TASK REQUIREMENTS: Produce a verbatim transcript of the entries below, excluding pictures.

─── DATA FOR REVIEW

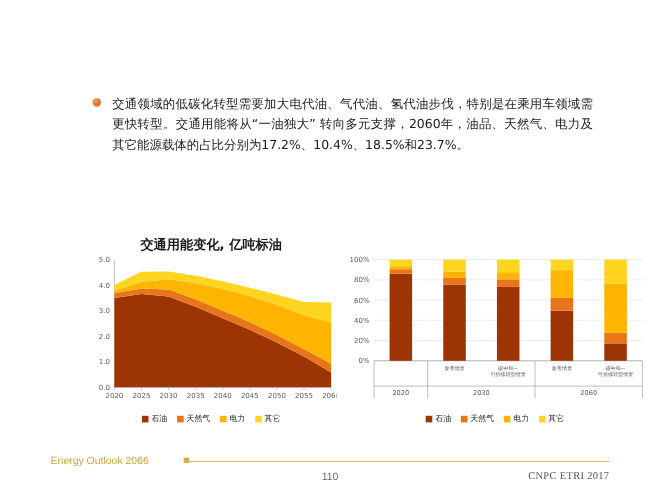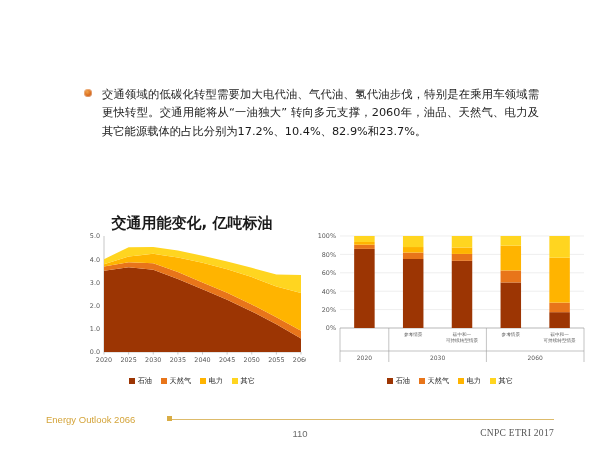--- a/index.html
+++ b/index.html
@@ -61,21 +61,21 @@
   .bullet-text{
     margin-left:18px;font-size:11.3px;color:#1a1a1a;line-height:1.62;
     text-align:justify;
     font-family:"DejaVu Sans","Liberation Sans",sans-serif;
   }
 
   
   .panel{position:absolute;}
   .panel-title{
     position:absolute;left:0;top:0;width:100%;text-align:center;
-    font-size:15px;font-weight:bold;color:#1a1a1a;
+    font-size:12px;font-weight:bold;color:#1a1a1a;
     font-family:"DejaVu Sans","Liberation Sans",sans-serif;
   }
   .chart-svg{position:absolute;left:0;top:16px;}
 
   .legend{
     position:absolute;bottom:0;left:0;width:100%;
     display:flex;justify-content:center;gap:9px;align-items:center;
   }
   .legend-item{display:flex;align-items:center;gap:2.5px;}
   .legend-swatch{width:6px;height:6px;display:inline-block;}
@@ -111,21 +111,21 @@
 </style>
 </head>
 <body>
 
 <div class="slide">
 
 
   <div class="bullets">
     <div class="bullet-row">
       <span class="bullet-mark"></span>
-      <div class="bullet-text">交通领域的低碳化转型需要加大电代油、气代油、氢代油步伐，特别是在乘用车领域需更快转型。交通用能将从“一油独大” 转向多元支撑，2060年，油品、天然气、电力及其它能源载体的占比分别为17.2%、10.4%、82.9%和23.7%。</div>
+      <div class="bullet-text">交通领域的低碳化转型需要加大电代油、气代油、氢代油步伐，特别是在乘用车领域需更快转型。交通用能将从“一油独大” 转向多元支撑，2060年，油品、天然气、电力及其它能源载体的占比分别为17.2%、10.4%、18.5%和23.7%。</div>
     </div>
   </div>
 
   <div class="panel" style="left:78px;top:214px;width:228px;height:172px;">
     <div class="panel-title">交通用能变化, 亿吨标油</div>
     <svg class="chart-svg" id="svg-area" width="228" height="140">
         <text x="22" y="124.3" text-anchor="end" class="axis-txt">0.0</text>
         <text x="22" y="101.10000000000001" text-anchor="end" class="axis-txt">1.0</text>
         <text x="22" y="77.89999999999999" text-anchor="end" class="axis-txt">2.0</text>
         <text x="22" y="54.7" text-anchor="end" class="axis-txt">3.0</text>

──────

RESPONSE TO THE EXERCISE:
--- a/index.html
+++ b/index.html
@@ -61,21 +61,21 @@
   .bullet-text{
     margin-left:18px;font-size:11.3px;color:#1a1a1a;line-height:1.62;
     text-align:justify;
     font-family:"DejaVu Sans","Liberation Sans",sans-serif;
   }
 
   
   .panel{position:absolute;}
   .panel-title{
     position:absolute;left:0;top:0;width:100%;text-align:center;
-    font-size:15px;font-weight:bold;color:#1a1a1a;
+    font-size:12px;font-weight:bold;color:#1a1a1a;
     font-family:"DejaVu Sans","Liberation Sans",sans-serif;
   }
   .chart-svg{position:absolute;left:0;top:16px;}
 
   .legend{
     position:absolute;bottom:0;left:0;width:100%;
     display:flex;justify-content:center;gap:9px;align-items:center;
   }
   .legend-item{display:flex;align-items:center;gap:2.5px;}
   .legend-swatch{width:6px;height:6px;display:inline-block;}
@@ -111,21 +111,21 @@
 </style>
 </head>
 <body>
 
 <div class="slide">
 
 
   <div class="bullets">
     <div class="bullet-row">
       <span class="bullet-mark"></span>
-      <div class="bullet-text">交通领域的低碳化转型需要加大电代油、气代油、氢代油步伐，特别是在乘用车领域需更快转型。交通用能将从“一油独大” 转向多元支撑，2060年，油品、天然气、电力及其它能源载体的占比分别为17.2%、10.4%、82.9%和23.7%。</div>
+      <div class="bullet-text">交通领域的低碳化转型需要加大电代油、气代油、氢代油步伐，特别是在乘用车领域需更快转型。交通用能将从“一油独大” 转向多元支撑，2060年，油品、天然气、电力及其它能源载体的占比分别为17.2%、10.4%、18.5%和23.7%。</div>
     </div>
   </div>
 
   <div class="panel" style="left:78px;top:214px;width:228px;height:172px;">
     <div class="panel-title">交通用能变化, 亿吨标油</div>
     <svg class="chart-svg" id="svg-area" width="228" height="140">
         <text x="22" y="124.3" text-anchor="end" class="axis-txt">0.0</text>
         <text x="22" y="101.10000000000001" text-anchor="end" class="axis-txt">1.0</text>
         <text x="22" y="77.89999999999999" text-anchor="end" class="axis-txt">2.0</text>
         <text x="22" y="54.7" text-anchor="end" class="axis-txt">3.0</text>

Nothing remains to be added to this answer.